UK: Understanding the Cleantech Ecosystem - Key Insights from Innovation Zero’s Webinar 

The UK is regularly described as one of the world’s most active cleantech markets, with world class science, ambitious climate policy, and a strong concentration of specialist capital. Yet for many innovators, investors, and international organisations, navigating the ecosystem can still feel fragmented, particularly when it comes to scaling, deployment, and reaching commercial maturity. 

In this Innovation Zero webinar moderated by Tim Mann (Founder, Innovation Zero), an expert panel unpacked where the UK ecosystem performs strongly, where companies tend to get stuck, and how innovators and investors can engage more effectively in 2026. 

Speakers 

  • Tim Mann, Founder, Innovation Zero (Moderator) 

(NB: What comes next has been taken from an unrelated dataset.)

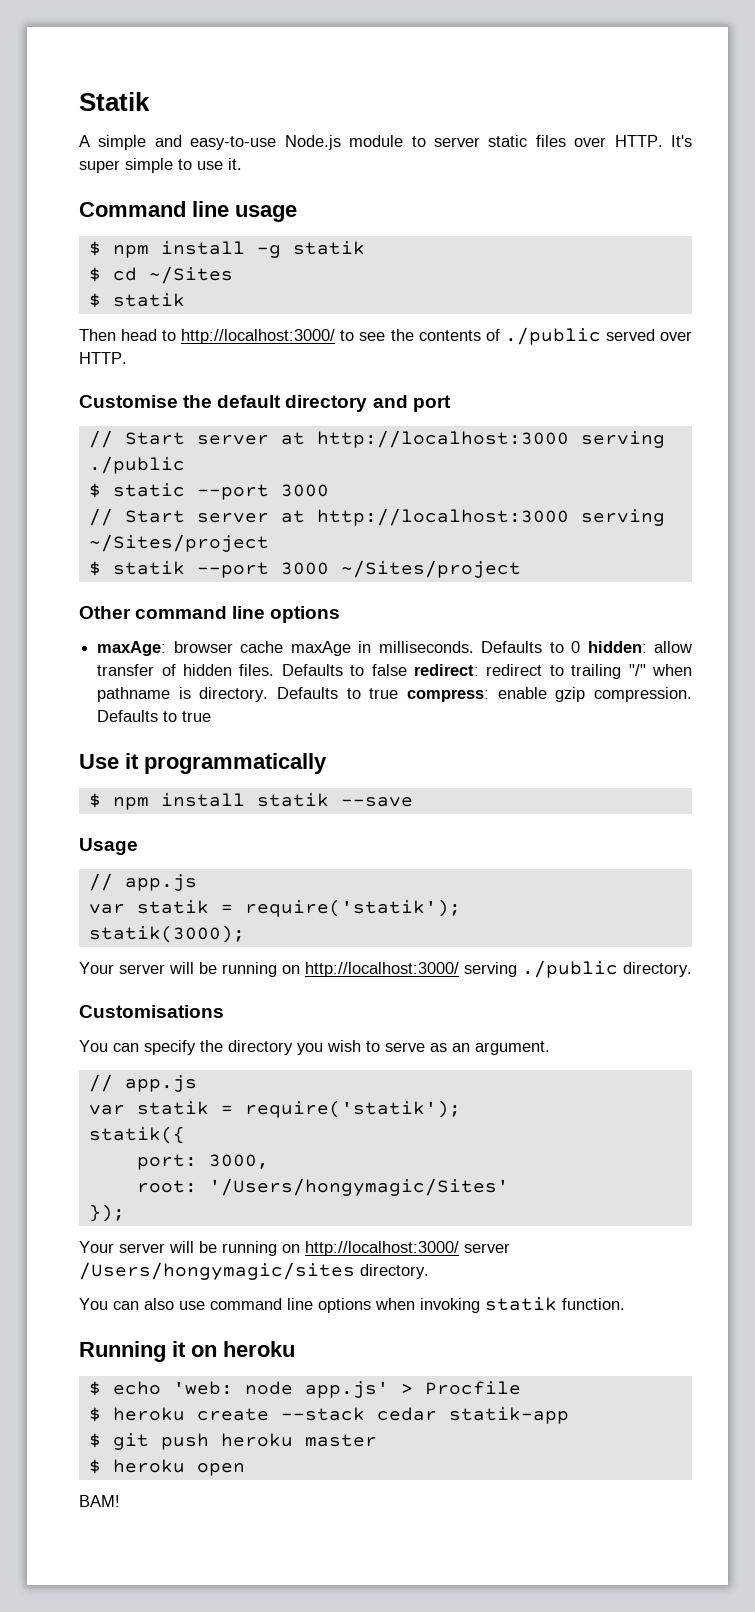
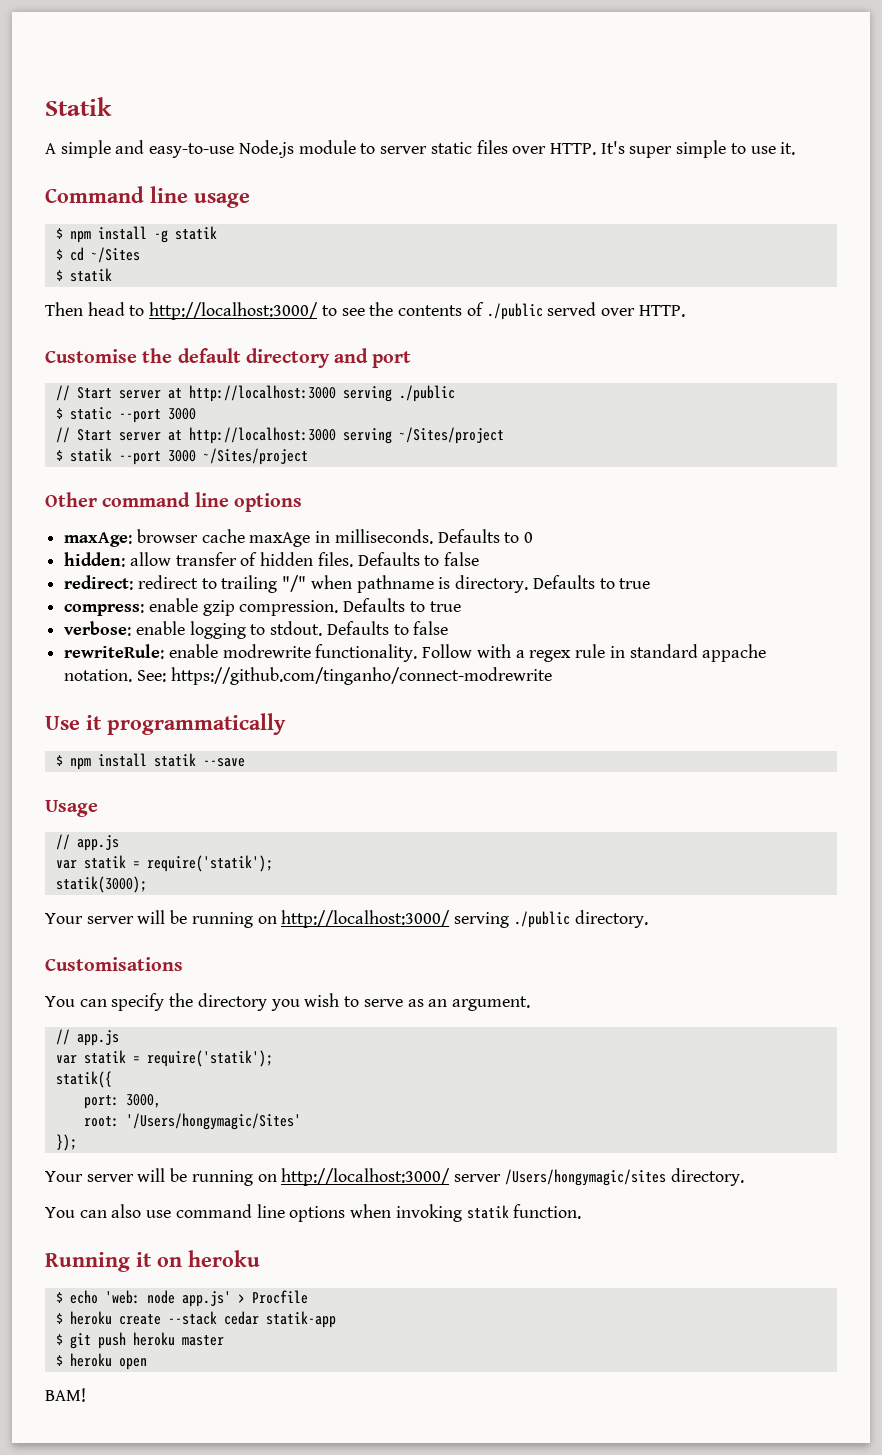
(581, 647) none -> (534, 537) //
(407, 670) none -> (480, 559) //
(399, 693) none -> (651, 583) //
(212, 716) none -> [64,621,449,639] [64,644,767,662] [64,667,552,685] // verbose: enable logging to stdout. Defaults to false // rewriteRule: enable modrewrite functionality. Follow with a regex rule in standard appache notation. See: https://github.com/tinganho/connect-modrewrite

  • Sarah Mackintosh, Director, Cleantech for UK 

  • James Cole, Chief Innovation Officer, CISL (Cambridge Institute for Sustainability Leadership) 

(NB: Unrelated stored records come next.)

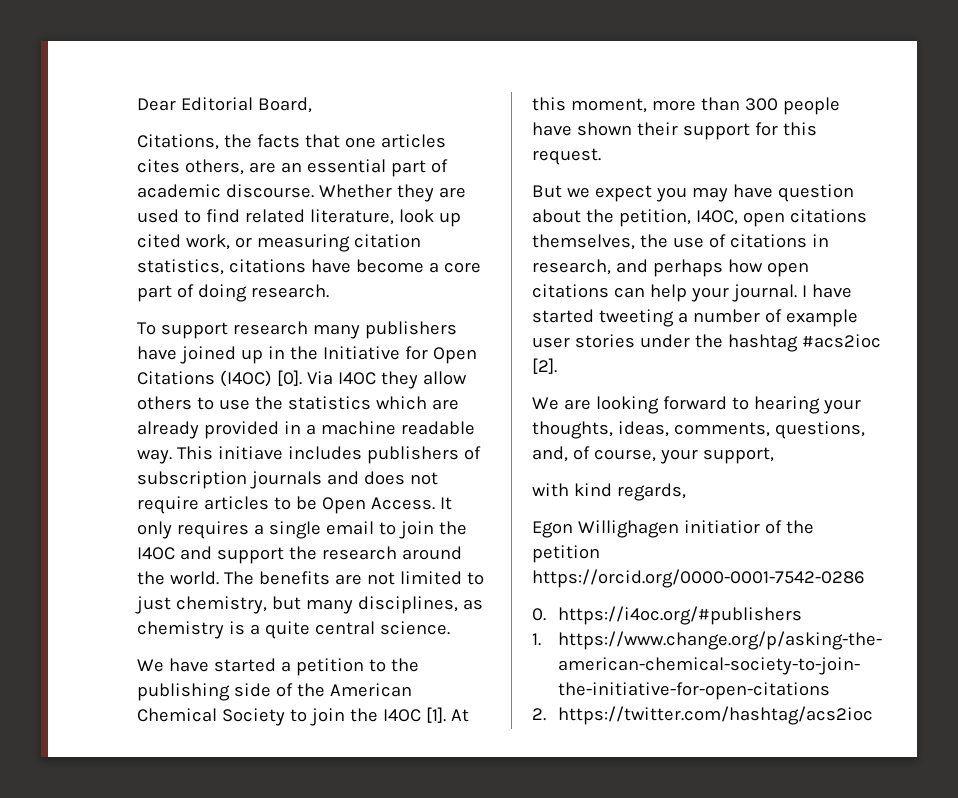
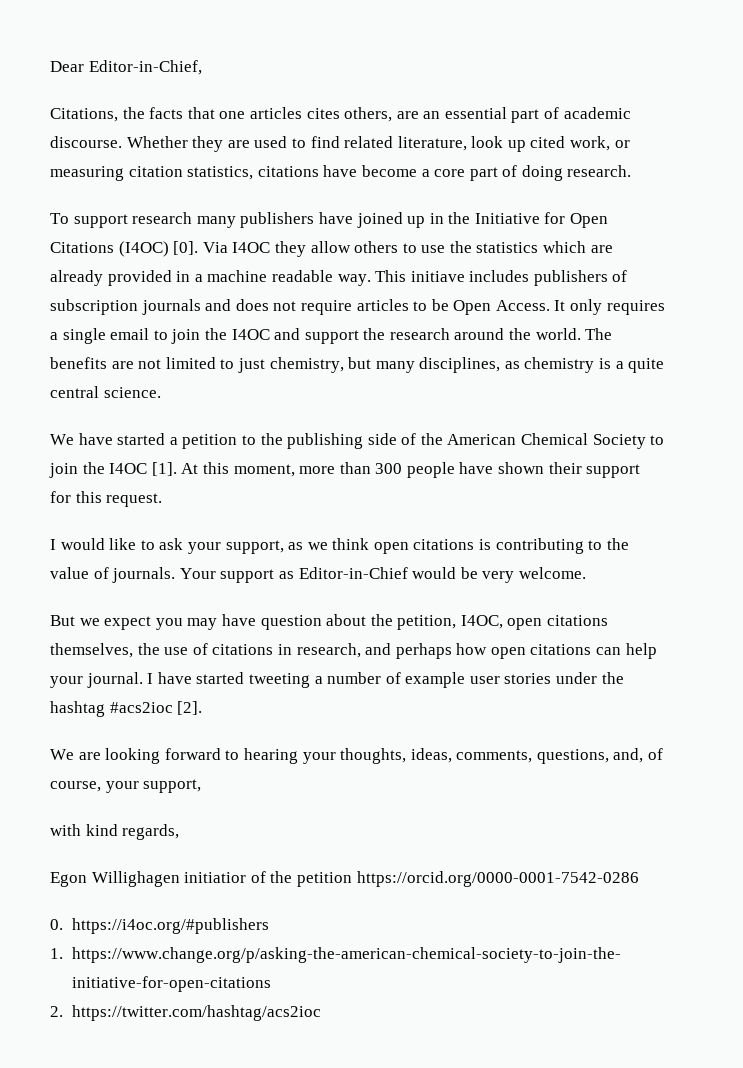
[180,97,312,113] Editorial Board, -> [88,60,202,75] Editor-in-Chief,
(601, 156) none -> [50,538,629,554] [50,567,586,583] // I would like to ask your support, as we think open citations is contributing to the value of journals. Your support as Editor-in-Chief would be very welcome.

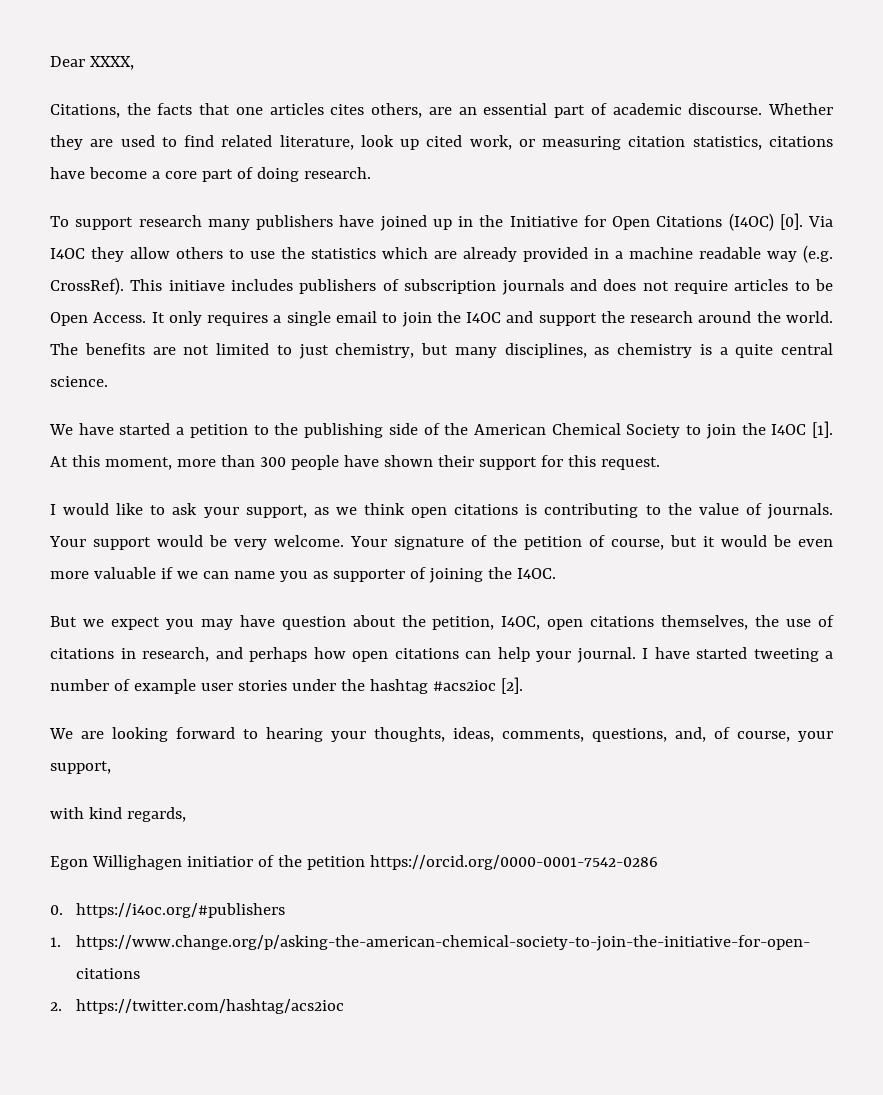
[88,60,202,75] Editor-in-Chief, -> [89,56,134,70] XXXX,
[337,274,371,286] way. -> [767,245,833,263] [50,277,124,295] way (e.g. CrossRef).
[278,567,408,579] as Editor-in-Chief -> (151, 543) none
(586, 573) none -> [350,535,833,550] [50,567,556,583] Your signature of the petition of course, but it would be even more valuable if we can name you as supporter of joining the I4OC.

  • Sheena Hindocha, Head of Clean Energy and Built Environment, Innovate UK Business Connect 

  • Susannah McClintock, Investment Partner, Clean Growth Fund 

With a globally diverse audience, including around 30% international registrations representing roughly 60 countries, the session focused on one clear goal: cutting through complexity and identifying practical ways to accelerate market engagement. 

Shape 

1) What counts as cleantech in the UK and why it matters 

Sarah Mackintosh set out a broad, pragmatic definition of cleantech that extends well beyond energy, spanning multiple sectors and enabling technologies. 

“When we think about Cleantech, we think of it in a very broad sense. So, it’s really anything that allows us to do more with less.” 

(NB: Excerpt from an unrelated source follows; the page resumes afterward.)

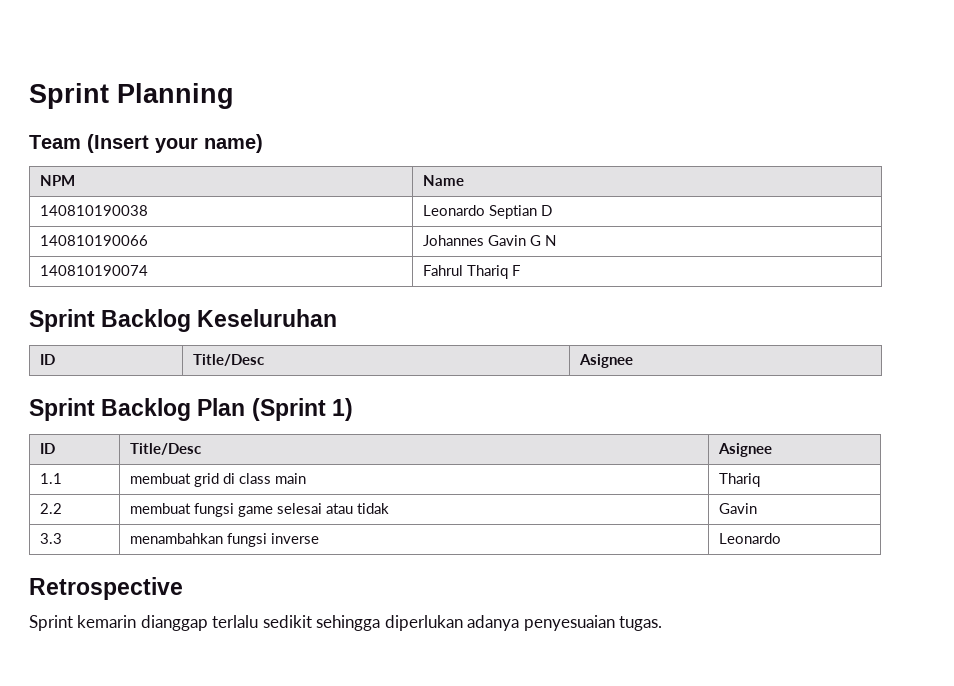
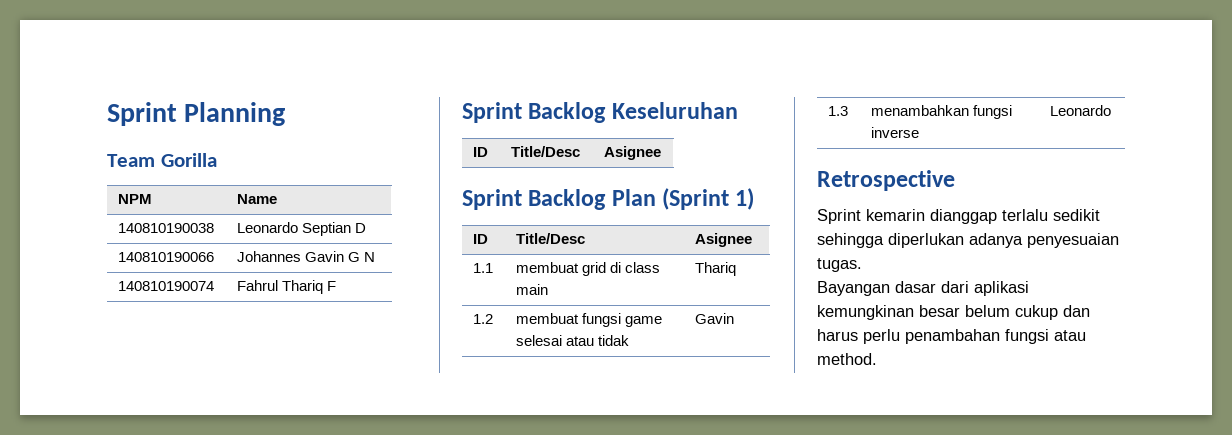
[87,134,263,153] (Insert your name) -> [160,153,217,167] Gorilla
[39,503,62,514] 2.2 -> [473,314,494,324] 1.2
[39,533,62,544] 3.3 -> [828,106,849,116] 1.3
(663, 623) none -> [817,281,1029,296] [817,305,1090,320] [817,329,1086,344] [817,353,877,365] // Bayangan dasar dari aplikasi kemungkinan besar belum cukup dan harus perlu penambahan fungsi atau method.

This matters because the UK market is no longer organised around a single “energy transition” sector. Cleantech now spans power, transport, the built environment, materials, industrial processes, chemicals, logistics and, increasingly, digital solutions that optimise systems rather than replace them outright. Many high-growth companies therefore do not present themselves as climate companies first; they appear as software, materials science, manufacturing, or infrastructure businesses whose core value proposition is efficiency.

James Cole added that this breadth is reinforced by the UK’s policy architecture. Over time, regulation and long-term climate targets have created relatively clear demand signals across multiple sectors, meaning innovation is not driven solely by subsidy but by market pull. Standards, procurement frameworks and sector-specific regulation increasingly shape adoption, positioning policy not just as a constraint on industry, but as a mechanism that creates commercial opportunity.

Shape 

2) Where the UK ecosystem is strong: early-stage innovation and support density 

The panel aligned on several UK strengths: 

  • A strong early-stage pipeline driven by universities and spinouts 

  • Meaningful public support, including grant funding and innovation agencies 

  • A dense network of accelerators, hubs, and clusters across the UK 

  • Geographic proximity that makes collaboration and convening easier than in many larger markets 

James highlighted the power of being embedded in active innovation communities, where proximity can accelerate partnerships and investment conversations. Sarah reinforced that accelerators are not only for university spinouts, noting there are many programmes accessible to founders from different backgrounds and sectors. 

Susannah McClintock also emphasised the demand side. Even with some recent softening in ESG focus globally, she noted that the UK corporate community remains a major force in adoption. 

Shape 

3) The sticking point: scaling capital and the “missing middle” 

The panel agreed that the UK’s primary challenge is not innovation, but scale.

From pre-seed through Series A, cleantech companies can usually access grants, angel investment and specialist venture capital. The difficulty emerges once technologies move beyond demonstration and into deployment, particularly true for hardware, manufacturing and infrastructure solutions.

Susannah McClintock described the key constraint as the transition into later funding rounds and first-of-a-kind commercial projects. Many climate technologies require large upfront capital expenditure, operational validation and multi-year revenue certainty before they can attract mainstream investors.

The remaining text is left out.